## How to complete this task
Gather all lines from the material that contain "folders".

## Data shown
+++

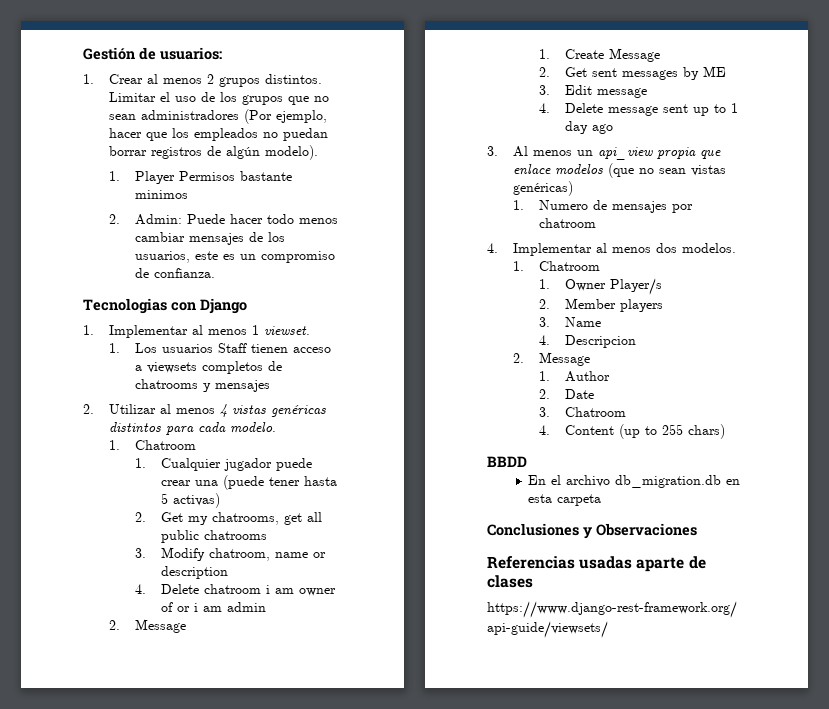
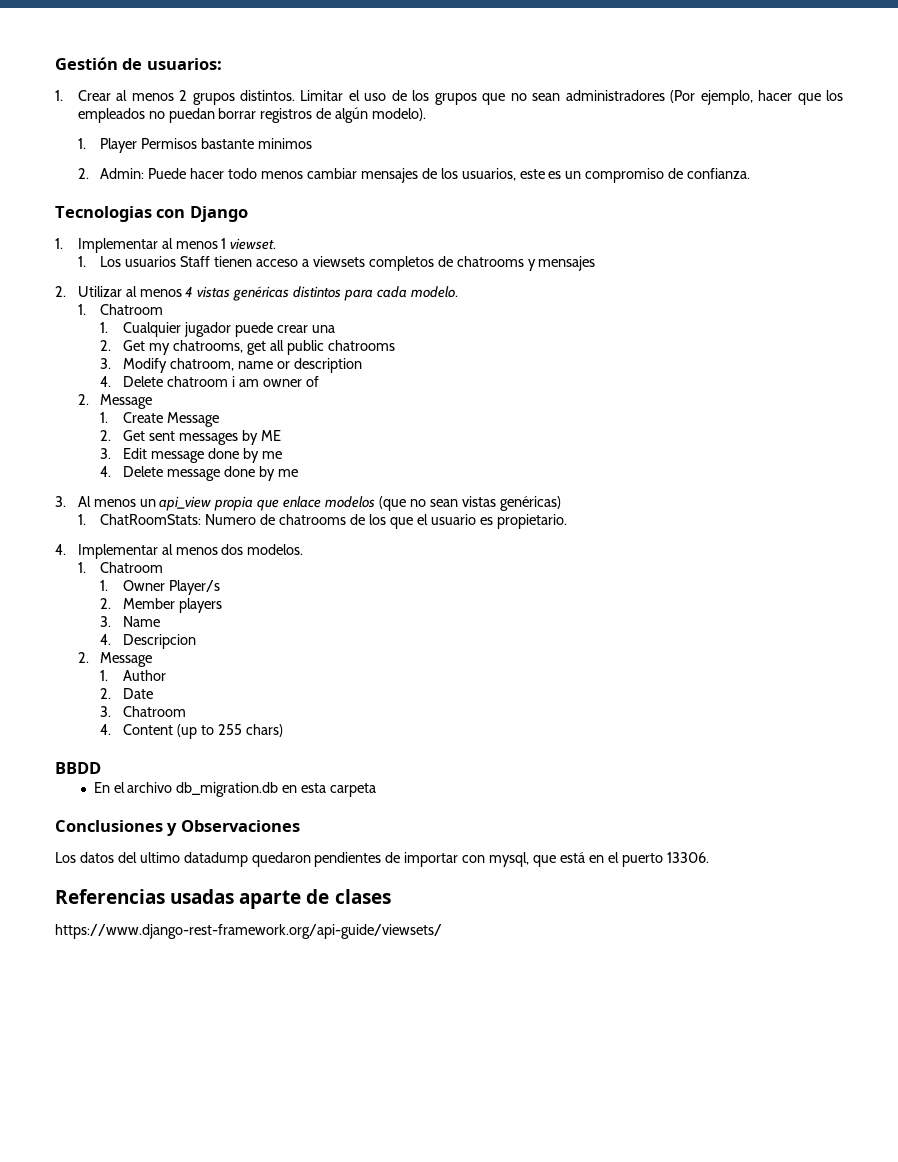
- 1. Cualquier jugador puede crear una (puede tener hasta 5 activas)
+ 1. Cualquier jugador puede crear una
- 4. Delete chatroom i am owner of or i am admin
+ 4. Delete chatroom i am owner of
- 3. Edit message
+ 3. Edit message done by me
- 4. Delete message sent up to 1 day ago
+ 4. Delete message done by me
- 1. Numero de mensajes por chatroom
+ 1. ChatRoomStats: Numero de chatrooms de los que el usuario es propietario.
+ Los datos del ultimo datadump quedaron pendientes de importar con mysql, que está en el puerto 13306.

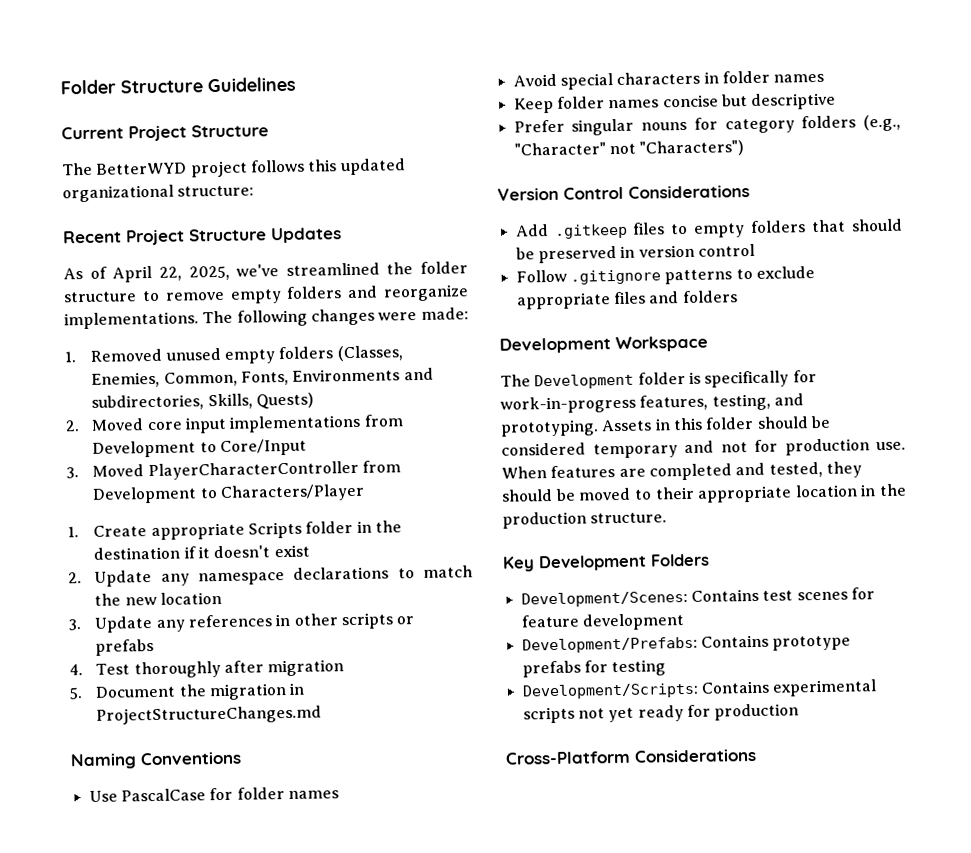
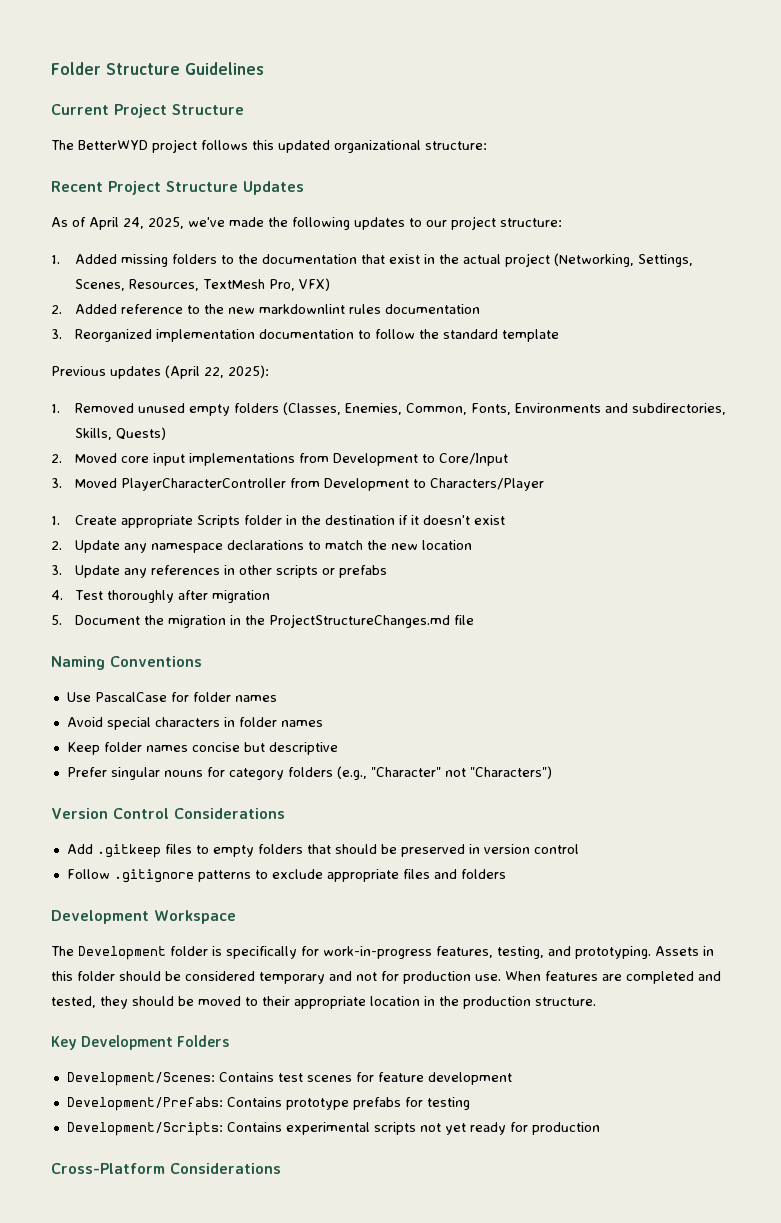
- As of April 22, 2025, we've streamlined the folder structure to remove empty folders and reorganize implementations. The following changes were made:
+ As of April 24, 2025, we've made the following updates to our project structure:
+ 1. Added missing folders to the documentation that exist in the actual project (Networking, Settings, Scenes, Resources, TextMesh Pro, VFX)
+ 2. Added reference to the new markdownlint rules documentation
+ 3. Reorganized implementation documentation to follow the standard template
+ Previous updates (April 22, 2025):
- 5. Document the migration in ProjectStructureChanges.md
+ 5. Document the migration in the ProjectStructureChanges.md file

+++

## Exercise answer
- As of April 22, 2025, we've streamlined the folder structure to remove empty folders and reorganize implementations. The following changes were made:
+ 1. Added missing folders to the documentation that exist in the actual project (Networking, Settings, Scenes, Resources, TextMesh Pro, VFX)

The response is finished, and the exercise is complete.